PACENTRO. Una corsa diversa dalle altre dove oltre che con la fatica si combatte contro il dolore: chi riesce a sopportarlo meglio alla fine è quasi sempre quello che prevale. Una corsa che si vince...

PACENTRO. Una corsa diversa dalle altre dove oltre che con la fatica si combatte contro il dolore: chi riesce a sopportarlo meglio alla fine è quasi sempre quello che prevale. Una corsa che si vince con la testa e con le gambe. E Simone Di Loreto è riuscito ad entrare per primo nella chiesetta ai piedi del paese, dedicata alla Madonna Di Loreto a Pacentro proprio perché sorretto da una invidiabile condizione atletica ma soprattutto da una grande forza interiore che gli ha consentito di superare il blocco mentale che lo aveva portato a dichiarare, subito dopo la corsa vinta due anni fa a soli 16 anni, che non avrebbe più partecipato alla corsa dei pacentrani.
«Era stato troppo il dolore con il quale ho condiviso i giorni successivi alla vittoria del 2016», spiega il giovane pacentrano vincitore della 568esima edizione della Corsa degli Zingari. «L’anno scorso non ho voluto saperne di correre perché era ancora troppo fresca l’immagine dei miei piedi martoriati dalle piaghe e dal dolore. E quest’anno tornare sul Colle Ardinghi è stato davvero difficile. E la vera lotta l’ho dovuta sostenere con me stesso e con la paura prima che contro gli avversari».
E, alla fine, la corsa l’ha vinta lui regalandosi la seconda vittoria e i 1.200 euro previsti per il vincitore, nella corsa che tutti i pacentrani vorrebbero vincere. Anche quelli che vivono fuori e che hanno dovuto abbandonare il paese alla ricerca di miglior fortuna.
Al secondo posto, a pochi metri dal vincitore è giunto Leon Freyne di 16 anni e subito dopo di lui Leonardo Ultimo anche lui 16enne.

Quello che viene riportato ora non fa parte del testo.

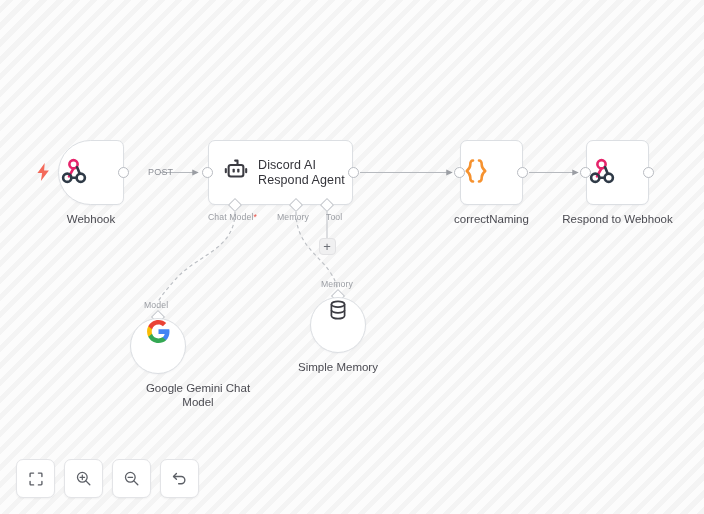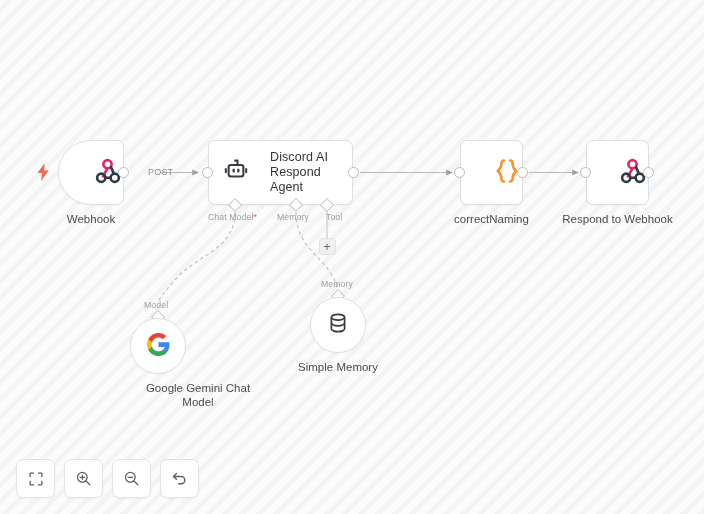--- a/index.html
+++ b/index.html
@@ -38,7 +38,7 @@
   .node.agent {
     justify-content: flex-start;
     padding-left: 14px;
-    gap: 21px;
+    gap: 9px;
   }
   .node-label {
     position: absolute;

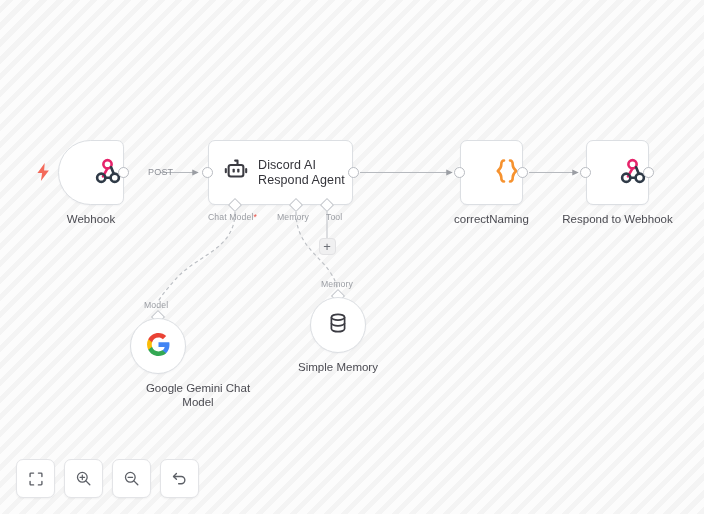--- a/index.html
+++ b/index.html
@@ -29,7 +29,7 @@
     border-radius: 7px;
     display: flex;
     align-items: center;
-    justify-content: flex-end;
+    justify-content: flex-start;
     box-shadow: 0 1px 2px rgba(30,35,45,0.035);
   }
   .node.trigger {

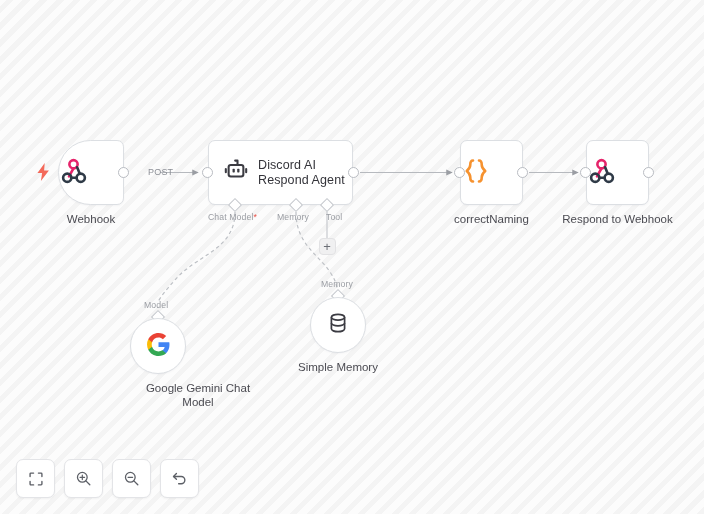--- a/index.html
+++ b/index.html
@@ -68,7 +68,7 @@
     border-radius: 50%;
     background: #ffffff;
     border: 1px solid #dcdfe3;
-    display: flex; align-items: center; justify-content: center;
+    display: flex; align-items: flex-start; justify-content: center;
     box-shadow: 0 1px 2px rgba(30,35,45,0.035);
   }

Tutti e tre hanno dato vita a una gara entusiasmante e incerta fino all’ultimo metro che ha reso ancora più emozionante un’edizione da ricordare, come ha sottolineato lo stesso sindaco Guido Angelini. «Quest’anno ho visto un’organizzazione perfetta e molta più gente rispetto agli altri anni», sottolinea il primo cittadino di Pacentro, «ma soprattutto una gara avvincente con i concorrenti che hanno combattuto sia in discesa che in salita dandosi battaglia fino al traguardo. Faccio i complimenti a tutti i ragazzi che come sempre, oltre alla fatica ci hanno messo il cuore dei pacentrani».
Subito dopo aver ricevuto le cure da parte dei volontari della Croce rossa e aver posato per la tradizionale foto di rito, i trenta partecipanti hanno sfilato per le vie del paese, i primi portati sulle spalle con il palio tra le mani, simbolo del taglio di stoffa con cui confezionare un vestito nuovo fino a qualche anno fa unico premio per i vincitori. Tutti a ricevere gli applausi dei pacentrani con il corteo che si è sciolto una volta giunti nella casa del vincitore che ha offerto dolci e bevande a tutti.
Prima della Corsa dei grandi c’era stata quella degli zingarelli, anche loro si sono dati battaglia correndo a piedi nudi per le strade del paese, con il sogno di poter vincere, un giorno, quella dei grandi. A organizzare la gara un nuovo comitato che quest’anno è tornato a collaborare con la parrocchia, cosa che non avveniva da tempo, con la festa civile distinta da quella religiosa. «Abbiamo fatto un lavoro di squadra e devo ringraziare tutti i ragazzi che con il loro impegno hanno consentito che la manifestazione si svolgesse in tutta sicurezza, tenendo conto del grande afflusso che c’è stato quest’anno», afferma il presidente dell’associazione Giuseppe De Chellis, «voglio ringraziare anche i membri della Confraternita con i quali abbiamo fatto un team veramente compatto. Bisogna ricordare a tutti che la festa è religiosa e poi viene la corsa».